Updated

The FBI failed over several years to reorganize and respond to a steadily growing threat of terrorism, and Attorney General John Ashcroft rejected an appeal from the agency for more funding on the day before Al Qaeda (search) struck, the commission investigating the Sept. 11, 2001 attacks said Tuesday.

"On Sept. 11, the FBI was limited in several areas," the commission said in a staff report. It cited "limited intelligence collection and strategic analysis capabilities, a limited capacity to share information both internally and externally, insufficient training, an overly complex legal regime and inadequate resources."

The commission released its unflinchingly critical report at the outset of two days of hearings from several current and former officials at the Justice Department and FBI.

Former FBI Director Louis J. Freeh (search) was the first to take the witness chair. "We had a very effective program with respect to counterterrorism prior to Sept. 11 given the resources that we had," he said.

That seemed a reference to internal bureaucratic wars covered in part in the commission staff report.

In that report, former Attorney General Janet Reno (search) said that while the FBI never seemed to have sufficient resources, "Director Freeh seemed unwilling to shift resources to terrorism from other areas such as violent crime."

On Sept. 11, 2001, the commission staff said, "about 1,300 agents, or 6 percent of the FBI's total personnel, worked on counterterrorism."

The report said the FBI had an information system that was outdated before it was installed, further hampering efforts to battle terrorism. The report also cited legal impediments — the need to separate the fruits of intelligence from criminal prosecution — as complicating anti-terrorism efforts.

Creation of a new Investigative Services Division (search) in 1999 was a failure, the commission said, adding that 66 percent of the FBI's analysts were "not qualified to perform analytical duties."

A new counterterrorism strategy a year later again fell woefully short, and a review in 2001 showed that "almost every FBI field office's counterterrorism program was assessed to be operating at far below `maximum capacity.'"

"The FBI's counterterrorism strategy was not a focus of the Justice Department in 2001," the first year of the Bush administration, it said.

Ashcroft has testified previously that the Justice Department had "no higher priority" than protecting Americans from terrorism at home and abroad.

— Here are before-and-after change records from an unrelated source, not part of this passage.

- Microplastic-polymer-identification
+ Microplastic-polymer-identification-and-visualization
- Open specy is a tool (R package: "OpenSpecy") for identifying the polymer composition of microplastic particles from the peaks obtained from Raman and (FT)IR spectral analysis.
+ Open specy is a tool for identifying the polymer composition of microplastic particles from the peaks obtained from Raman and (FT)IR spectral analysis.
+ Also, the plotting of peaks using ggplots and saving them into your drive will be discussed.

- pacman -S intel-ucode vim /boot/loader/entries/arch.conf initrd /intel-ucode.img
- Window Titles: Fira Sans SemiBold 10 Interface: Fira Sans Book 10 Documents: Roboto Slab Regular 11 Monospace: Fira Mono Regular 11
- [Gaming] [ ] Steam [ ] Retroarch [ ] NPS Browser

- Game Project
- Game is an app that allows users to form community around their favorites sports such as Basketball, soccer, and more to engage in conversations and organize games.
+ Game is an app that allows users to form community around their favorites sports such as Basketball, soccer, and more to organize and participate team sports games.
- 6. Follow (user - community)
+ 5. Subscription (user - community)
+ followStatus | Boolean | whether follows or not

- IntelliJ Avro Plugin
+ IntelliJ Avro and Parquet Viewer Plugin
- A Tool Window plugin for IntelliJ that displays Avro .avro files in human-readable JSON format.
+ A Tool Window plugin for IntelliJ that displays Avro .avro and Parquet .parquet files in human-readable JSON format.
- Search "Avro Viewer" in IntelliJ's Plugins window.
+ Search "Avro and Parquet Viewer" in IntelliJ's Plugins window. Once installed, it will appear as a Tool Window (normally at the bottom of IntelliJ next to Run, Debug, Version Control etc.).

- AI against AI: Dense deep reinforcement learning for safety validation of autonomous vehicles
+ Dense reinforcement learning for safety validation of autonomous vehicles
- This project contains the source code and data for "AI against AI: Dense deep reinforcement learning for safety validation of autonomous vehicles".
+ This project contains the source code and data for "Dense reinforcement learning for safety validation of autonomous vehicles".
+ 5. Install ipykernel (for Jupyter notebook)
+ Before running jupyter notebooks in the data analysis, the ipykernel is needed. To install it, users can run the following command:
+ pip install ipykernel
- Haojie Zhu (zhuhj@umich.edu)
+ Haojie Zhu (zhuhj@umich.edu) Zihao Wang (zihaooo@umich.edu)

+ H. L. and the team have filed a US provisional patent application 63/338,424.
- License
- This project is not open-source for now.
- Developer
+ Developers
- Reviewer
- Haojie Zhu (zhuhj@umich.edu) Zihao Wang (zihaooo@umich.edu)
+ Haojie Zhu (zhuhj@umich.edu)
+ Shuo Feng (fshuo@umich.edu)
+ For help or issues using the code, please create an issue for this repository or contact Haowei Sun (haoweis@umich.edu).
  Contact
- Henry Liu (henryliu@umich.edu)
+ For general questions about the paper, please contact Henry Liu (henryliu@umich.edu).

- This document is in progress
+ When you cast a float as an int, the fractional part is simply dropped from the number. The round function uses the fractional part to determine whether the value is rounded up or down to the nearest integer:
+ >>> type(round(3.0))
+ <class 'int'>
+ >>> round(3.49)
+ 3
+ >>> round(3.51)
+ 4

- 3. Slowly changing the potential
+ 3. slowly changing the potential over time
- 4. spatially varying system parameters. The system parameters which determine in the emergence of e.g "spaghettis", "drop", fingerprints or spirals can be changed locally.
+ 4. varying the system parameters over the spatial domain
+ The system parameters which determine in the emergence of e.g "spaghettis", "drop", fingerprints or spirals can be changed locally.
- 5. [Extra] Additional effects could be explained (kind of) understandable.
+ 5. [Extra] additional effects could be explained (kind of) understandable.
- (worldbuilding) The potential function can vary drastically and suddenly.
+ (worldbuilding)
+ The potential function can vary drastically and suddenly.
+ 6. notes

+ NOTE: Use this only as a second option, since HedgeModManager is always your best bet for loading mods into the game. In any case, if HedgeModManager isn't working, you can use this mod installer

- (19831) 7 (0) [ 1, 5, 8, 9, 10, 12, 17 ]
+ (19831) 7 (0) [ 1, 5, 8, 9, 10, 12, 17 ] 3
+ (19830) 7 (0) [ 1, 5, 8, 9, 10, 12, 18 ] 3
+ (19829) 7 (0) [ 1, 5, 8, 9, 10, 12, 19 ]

Yet the commission staff statement quotes a former FBI counterterrorism chief, Dale Watson, as saying he "almost fell out of his chair" when he saw a May 10 budget memo from Ashcroft listing seven priorities, including illegal drugs and gun violence, but not terrorism.

Additionally, on Sept. 10, Ashcroft rejected an appeal from Pickard for additional funding, the commission said.

Ashcroft aides said the attorney general hoped to use his appearance before the commission to rebut criticism that he was less focused on terrorism than other law enforcement priorities. In a statement released Monday, the current FBI director, Robert Mueller, said that since his tenure began on Sept. 4, 2001, he and Ashcroft "have been in lockstep" in working to secure adequate counterterrorism resources for the FBI. Mueller is scheduled to testify Wednesday.

According to a commission document obtained by the Associated Press, Pickard also raised questions about the presence of former Deputy Attorney General Jamie Gorelick on the panel. The document said Pickard found her membership "surprising" because she and Reno had developed the policy to counter international terrorism primarily through the use of law enforcement techniques.

The commission staff statement discussed a long list of FBI shortcomings on terrorism, including a culture in which agents got credit and promotions for making cases and arrests but not for intelligence work that resulted in fewer prosecutions. Counterintelligence and counterterrorism, the report said, "were viewed as backwaters" within the FBI.

Other problems included outmoded computer systems that prevented proper information sharing, lack of strategic analysis, a legal barrier called "the wall" that barred most contact between criminal and intelligence investigators, and a decentralized structure that kept terrorism cases in the 56 field offices instead of FBI headquarters.

"It was almost impossible to develop an understanding of the threat from a particular terrorist group," the staff statement said.